I’m implementing an Apple AssistiveTouch eye tracker accessory for iPad over USB-C using iAP2 plus native HID Gaze Point reports.
Current state:
iAP2 authentication succeeds
identification succeeds
StartNativeHID is received
AssistiveTouchInformation(IsEnabled=true) is received
iPadOS enumerates the HID interface and consumes the interrupt IN reports
The remaining issue is that the gaze-point behavior is not interpreted as direct screen coordinates.

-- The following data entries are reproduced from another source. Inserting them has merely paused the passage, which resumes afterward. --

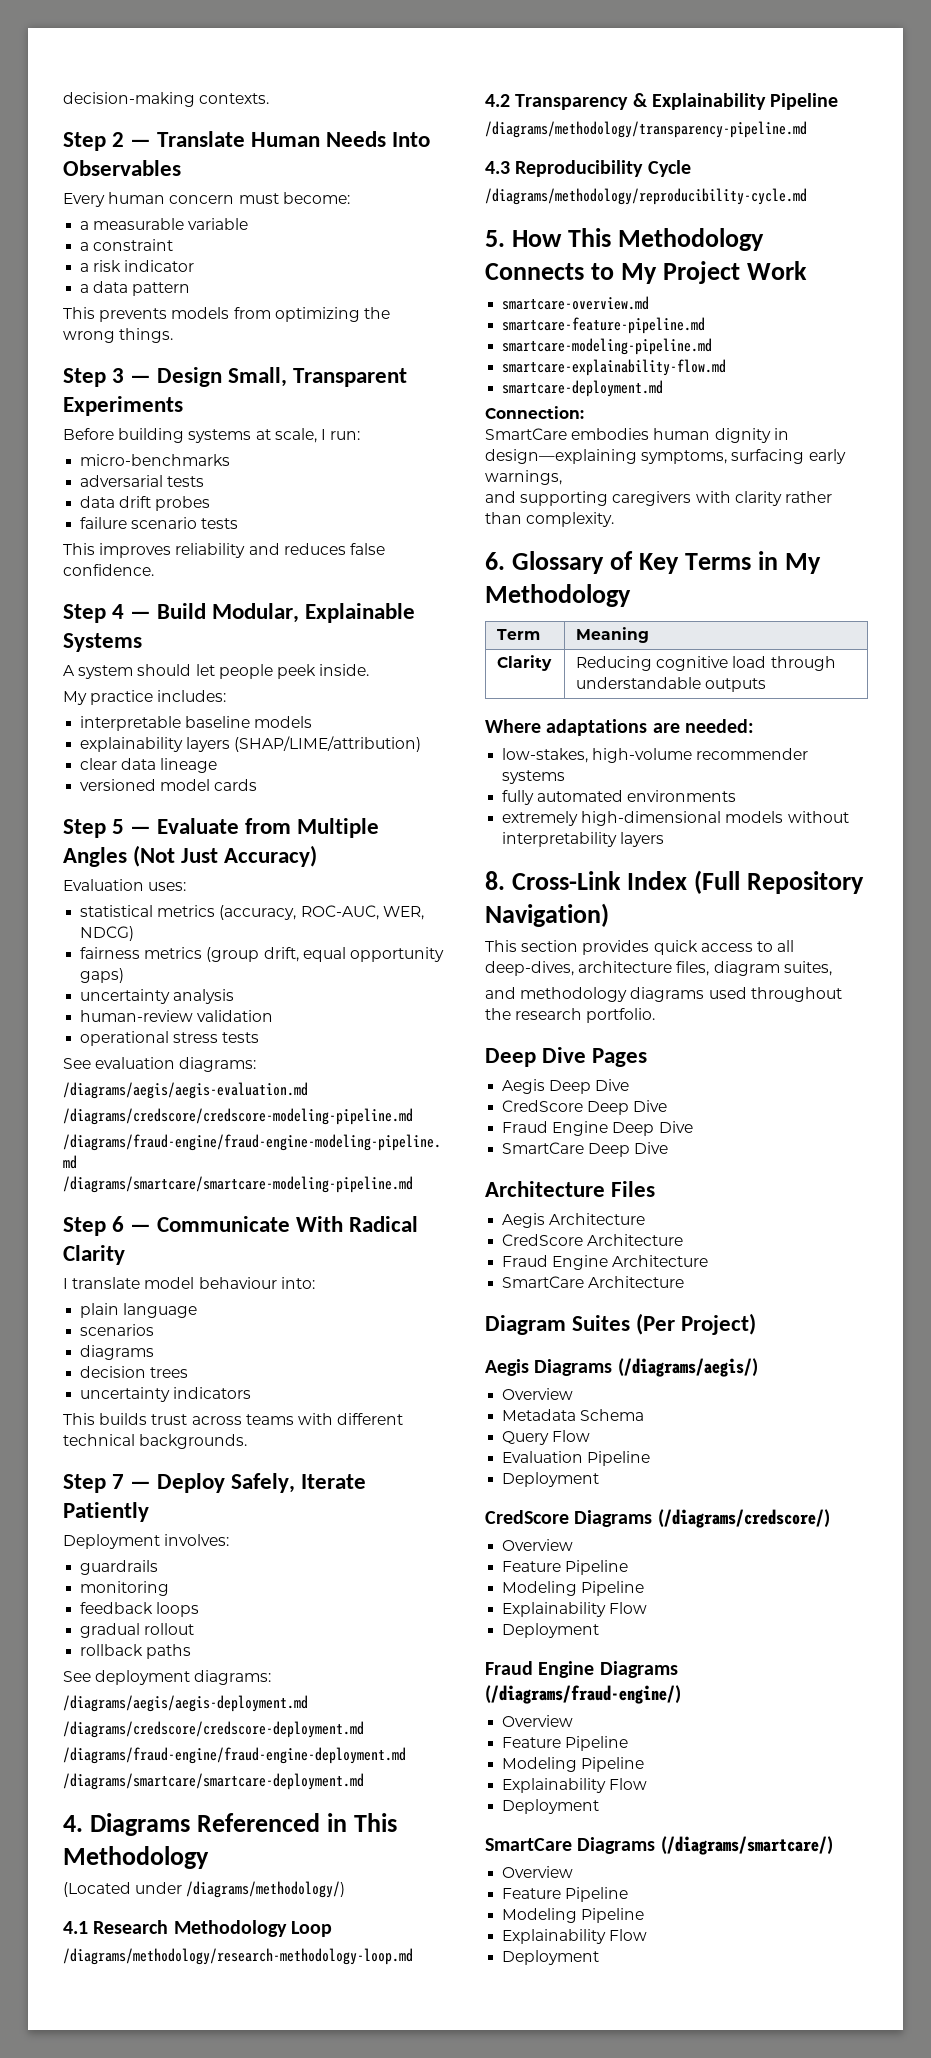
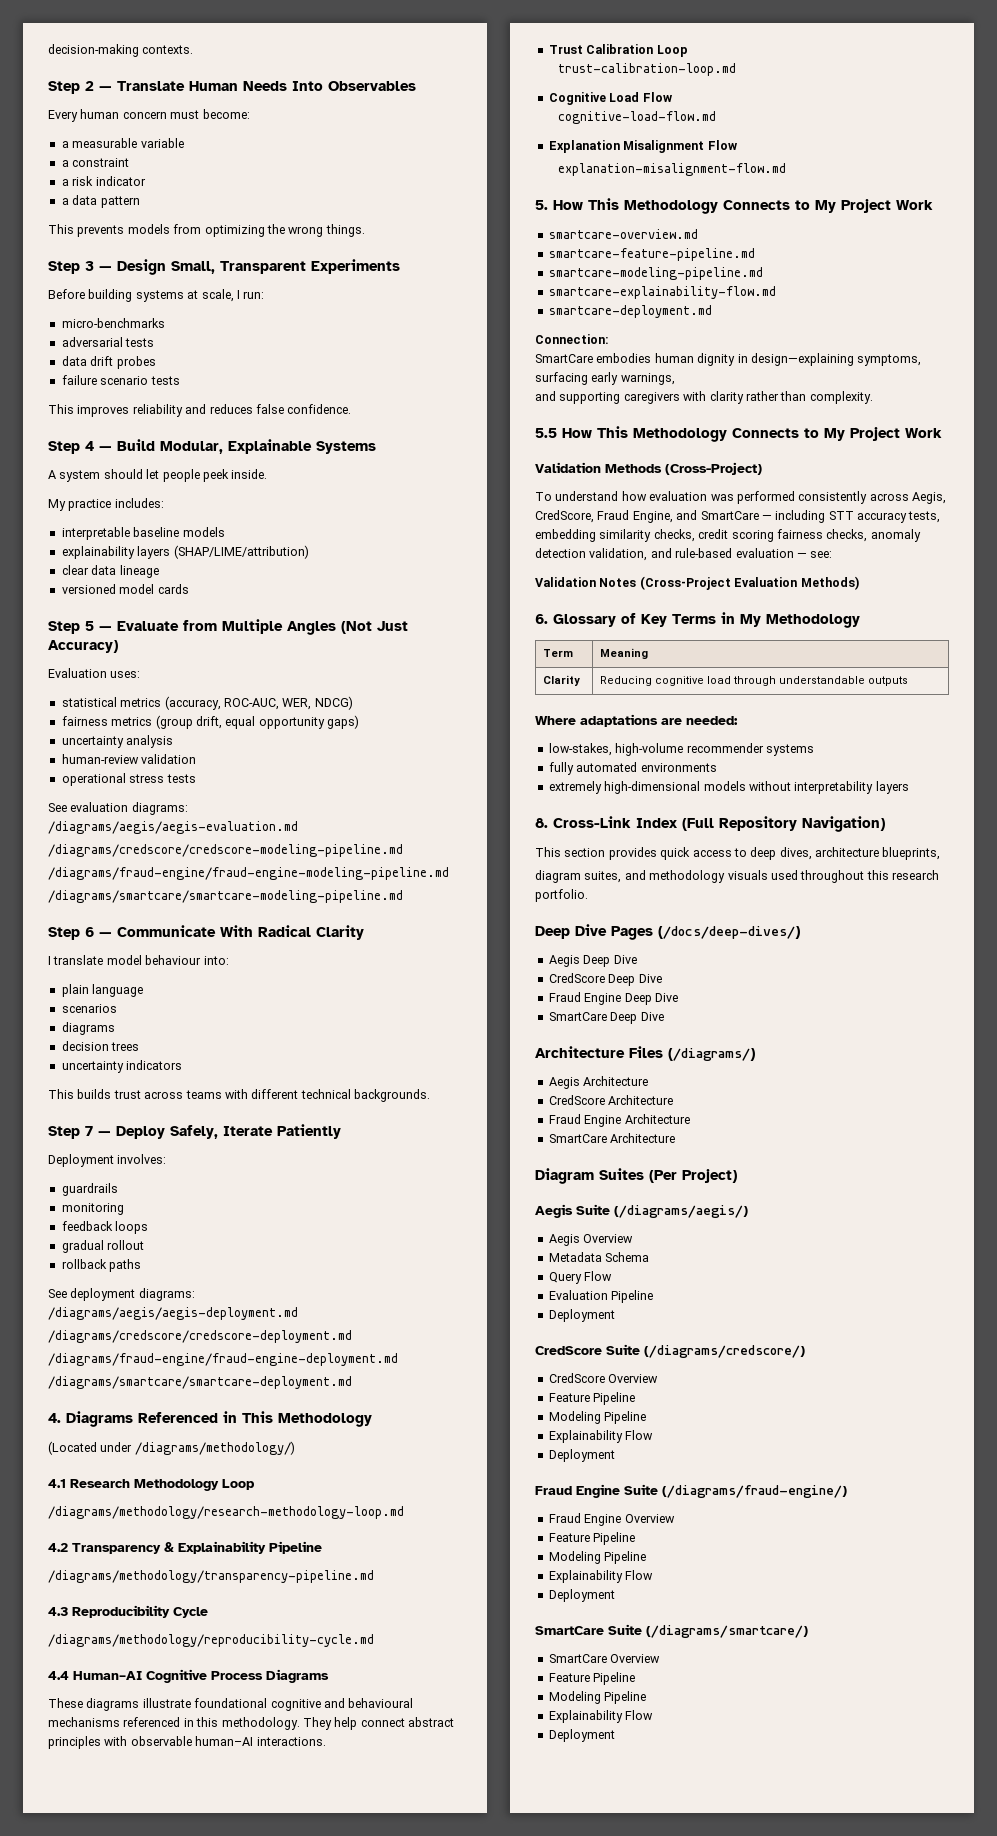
+ 4.4 Human–AI Cognitive Process Diagrams
+ These diagrams illustrate foundational cognitive and behavioural mechanisms referenced in this methodology. They help connect abstract principles with observable human–AI interactions.
+ Trust Calibration Loop
+ trust-calibration-loop.md
+ Cognitive Load Flow
+ cognitive-load-flow.md
+ Explanation Misalignment Flow
+ explanation-misalignment-flow.md
+ 5.5 How This Methodology Connects to My Project Work
+ Validation Methods (Cross-Project)
+ To understand how evaluation was performed consistently across Aegis, CredScore, Fraud Engine, and SmartCare — including STT accuracy tests, embedding similarity checks, credit scoring fairness checks, anomaly detection validation, and rule-based evaluation — see:
+ Validation Notes (Cross-Project Evaluation Methods)
- This section provides quick access to all deep-dives, architecture files, diagram suites,
- and methodology diagrams used throughout the research portfolio.
+ This section provides quick access to deep dives, architecture blueprints,
+ diagram suites, and methodology visuals used throughout this research portfolio.
- Deep Dive Pages
+ Deep Dive Pages (/docs/deep-dives/)
- Architecture Files
+ Architecture Files (/diagrams/)
- Aegis Diagrams (/diagrams/aegis/)
- Overview
+ Aegis Suite (/diagrams/aegis/)
+ Aegis Overview
- CredScore Diagrams (/diagrams/credscore/)
- Overview
+ CredScore Suite (/diagrams/credscore/)
+ CredScore Overview
- Fraud Engine Diagrams (/diagrams/fraud-engine/)
- Overview
+ Fraud Engine Suite (/diagrams/fraud-engine/)
+ Fraud Engine Overview
- SmartCare Diagrams (/diagrams/smartcare/)
- Overview
+ SmartCare Suite (/diagrams/smartcare/)
+ SmartCare Overview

Repeated fixed gaze inputs produce deterministic but incorrect
cursor motion, often appearing like orbiting or projection around a locus rather than stable placement.
I have tested:
the 119-byte Apple example HID descriptor from the Accessory Interface Specification
two report-1 layouts:
timestamp + x + y
status + timestamp + x + y
normalized and physical coordinate scaling
verified on the wire that the intended report bytes are sent and consumed
iPad console logs show internal model point (HID r) values and multiple derived Pointer positions for a single commanded point, which suggests the device is accepted
but the gaze report semantics are still not what iPadOS expects.
Questions:
Is the example Gaze Point HID descriptor in the Apple Accessory Interface Specification sufficient as-is for iPadOS?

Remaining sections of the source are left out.